Thank You, Sir, May I Have Another?
Sep 10, 2009
Traditions & Etiquette
It is one of the great tragedies of modern marriage that no one has yet figured out how to conjure up a Thank-You Note Fairy.
But they haven’t, so you and your groom have to write them.
You can do this. It will make your marriage stronger. OK, maybe it won’t, but you and your groom still have to do it.
Let go of the big myth.
Many etiquette guides say that your guests, should they choose to give you a gift, have a year to give you a wedding gift. This has led to the erroneous belief that you and your groom have a year to write your thank-you notes. This is, alas, false. False, false, false.

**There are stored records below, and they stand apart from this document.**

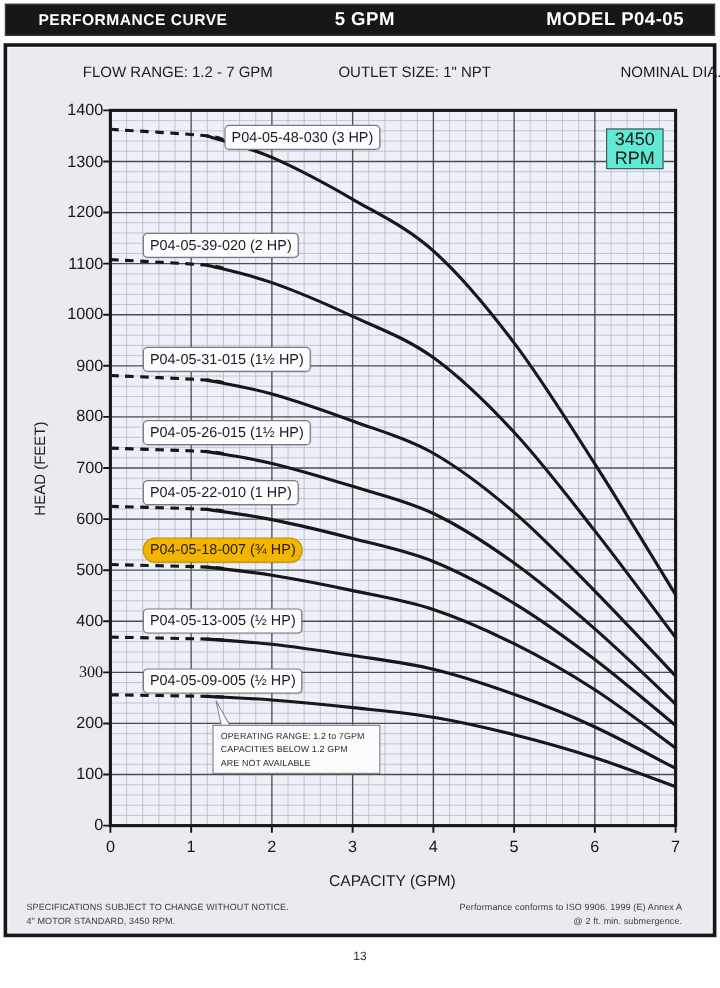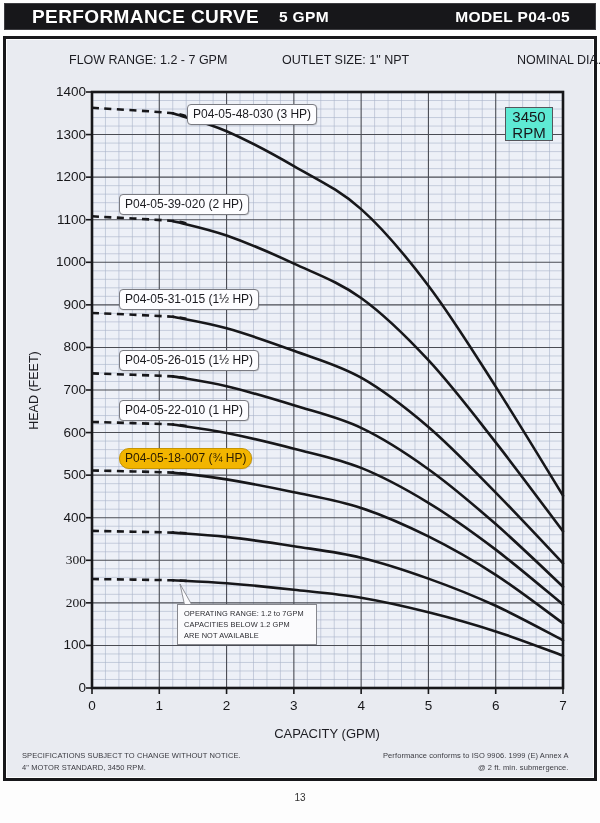--- a/index.html
+++ b/index.html
@@ -10,7 +10,7 @@
   .topbar{position:absolute;left:4px;top:3px;width:592px;height:27px;
           background:#17171a;color:#ffffff;display:flex;align-items:center;
           box-shadow:inset 0 0 0 1px #3c3c40;}
-  .topbar .t-left{position:absolute;left:28px;font-size:19px;font-weight:bold;letter-spacing:.4px;}
+  .topbar .t-left{position:absolute;left:28px;font-size:13px;font-weight:bold;letter-spacing:.4px;}
   .topbar .t-mid{position:absolute;left:0;width:600px;text-align:center;font-size:15.5px;font-weight:bold;letter-spacing:.4px;}
   .topbar .t-right{position:absolute;right:26px;font-size:15.5px;font-weight:bold;letter-spacing:.4px;}
 

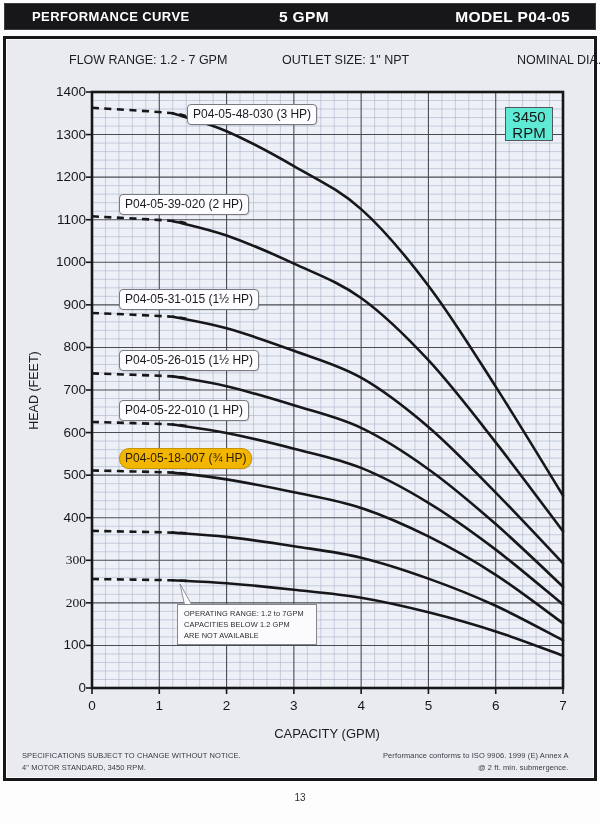--- a/index.html
+++ b/index.html
@@ -287,6 +287,7 @@
   <div class="curve-label" id="lbl-3">P04-05-26-015 (1½ HP)</div>
   <div class="curve-label" id="lbl-4">P04-05-22-010 (1 HP)</div>
   <div class="curve-label" id="lbl-5" style="background: rgb(242, 181, 0); border-color: rgb(198, 148, 0); border-radius: 10px; color: rgb(43, 29, 0); text-align: right;">P04-05-18-007 (¾ HP)</div>
+  <div class="curve-label" id="lbl-6">P04-05-13-005 (½ HP)</div>
 
   <div class="op-note">
     <div>OPERATING RANGE: 1.2 to 7GPM</div>

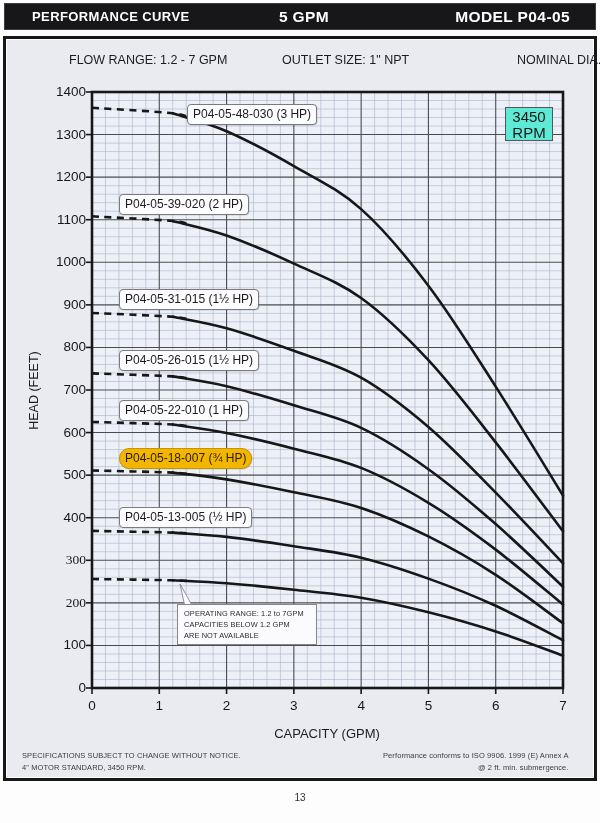--- a/index.html
+++ b/index.html
@@ -288,6 +288,7 @@
   <div class="curve-label" id="lbl-4">P04-05-22-010 (1 HP)</div>
   <div class="curve-label" id="lbl-5" style="background: rgb(242, 181, 0); border-color: rgb(198, 148, 0); border-radius: 10px; color: rgb(43, 29, 0); text-align: right;">P04-05-18-007 (¾ HP)</div>
   <div class="curve-label" id="lbl-6">P04-05-13-005 (½ HP)</div>
+  <div class="curve-label" id="lbl-7">P04-05-09-005 (½ HP)</div>
 
   <div class="op-note">
     <div>OPERATING RANGE: 1.2 to 7GPM</div>

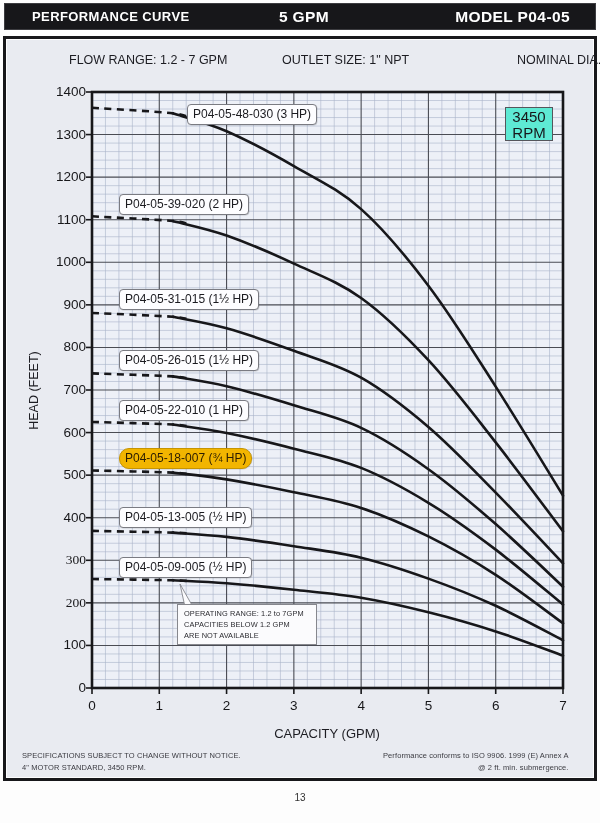--- a/index.html
+++ b/index.html
@@ -248,7 +248,7 @@
   <div id="yticks" class="axis-tick" style="position:absolute;inset:0;">
       <span style="top: 680px;">0</span>
       <span style="top: 637.429px;">100</span>
-      <span style="top: 594.857px; font-family: Liberation Serif, serif;">200</span>
+      <span style="top: 594.857px;">200</span>
       <span style="top: 552.286px; font-family: Liberation Serif, serif;">300</span>
       <span style="top: 509.714px;">400</span>
       <span style="top: 467.143px;">500</span>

Most thank-you notes should have a two-week turnaround. For wedding gift thank-yous, figure two weeks plus the honeymoon. Five weeks max.
I know it sucks on the surface. But, really, it’s better to get them out of the way anyway.
Your best bet: knock ‘em out nightly.
As gifts arrive, take ten or fifteen minutes each night to write notes for that day’s bounty. It really won’t take long, and you will feel a sweet sense of really having your act together.
If you can’t handle that, keep a meticulous list of what came from whom and sit down with your guy to do your notes at least once a week.
No matter what the temptation, DO NOT let them pile up any longer than that. The longer you let them sit, the more overwhelming the chore becomes. Just chip away at them in easy little stacks and you’ll never have to lock yourselves into an isolation chamber for a weekend to get them done.
Yes, your groom really does have to help.
Even if you’re the nice one and he’s the gruff one. It really isn’t just your job – the gifts are for both of you. He may resist or make excuses. This isn’t because he’s sexist or a jerk, it’s just that he’s as unsure about what to write as you are. Fortunately, we’re here to help.
You don’t have to reinvent the wheel.
Thank-you notes are really pretty easy when you get the hang of them. There’s no need to write a novel or give the recipient a download of your life. Be simple, warm, and genuinely grateful.
(Oh, and be handwritten. No resorting to the computer unless one of you has a physical disability that prevents you from hand writing things. Definitely no preprinted cards.)
The surefire formula.
1. To start off, thank your generous loved one for thinking of you. If he or she also traveled to your wedding, thanks are due for that effort as well. If you want to throw in a line about how great it was to see him or her, go nuts.
2. Thank him or her specifically for the gift. Describe it in a line or two, and why it’s so great. (“The new clock will go perfectly in our living room, and Nigel loves the way it chimes.” “How nice of you to remember our Saturday pancake breakfasts! The new whisk and bowl really let us load on the blueberries!” “The his-and-hers hunting knives you sent have serrated edges that can cut right through a tin can, and we love the no-slip grips!”)
3. Mention how you will be using the gift. (“We can’t wait to use our new camping equipment when we hike the Appalachian Trail this spring!”) This is especially true for monetary gifts. (“Your check allowed us to take a beautiful kayaking trip during our honeymoon!” “As you know, we’ve been working hard on our underground zombie-attack bunker. Your generous gift allowed us to lay in enough hardtack and freeze-dried ice cream for a whole year! You definitely have a spot if you can make it through the ravening masses!”)
4. Thank the giver again, then use a warm sign-off. This would be one of those times when you want to use “Love,” or “Yours.”
Hate the gift, love the giver.
If someone sends you something that’s absolutely wretched, remember that the gift is tangible proof of the fact that the giver cares about you. It’s just that it’s manifesting in an odd way. Use the same formula as above, be as gracious as you possibly can, and think about the time and care your Great Uncle Milo took in picking out the macramé owl with the eyes that follow you around the room. If you can’t bring yourself to lie, tell the truth kindly and carefully. And very selectively. (“Thank you so much for the oil painting! Sergio and I can’t get over the incredible colors!”)
Pat yourselves on the back.
Once you and your groom are done, you really should feel proud of yourselves. You’ve spread a little good in the world. Your friends and family will be genuinely happy to get warm, personalized notes, and they’ll feel great knowing they gave you gifts that you really enjoy. Even if they didn’t.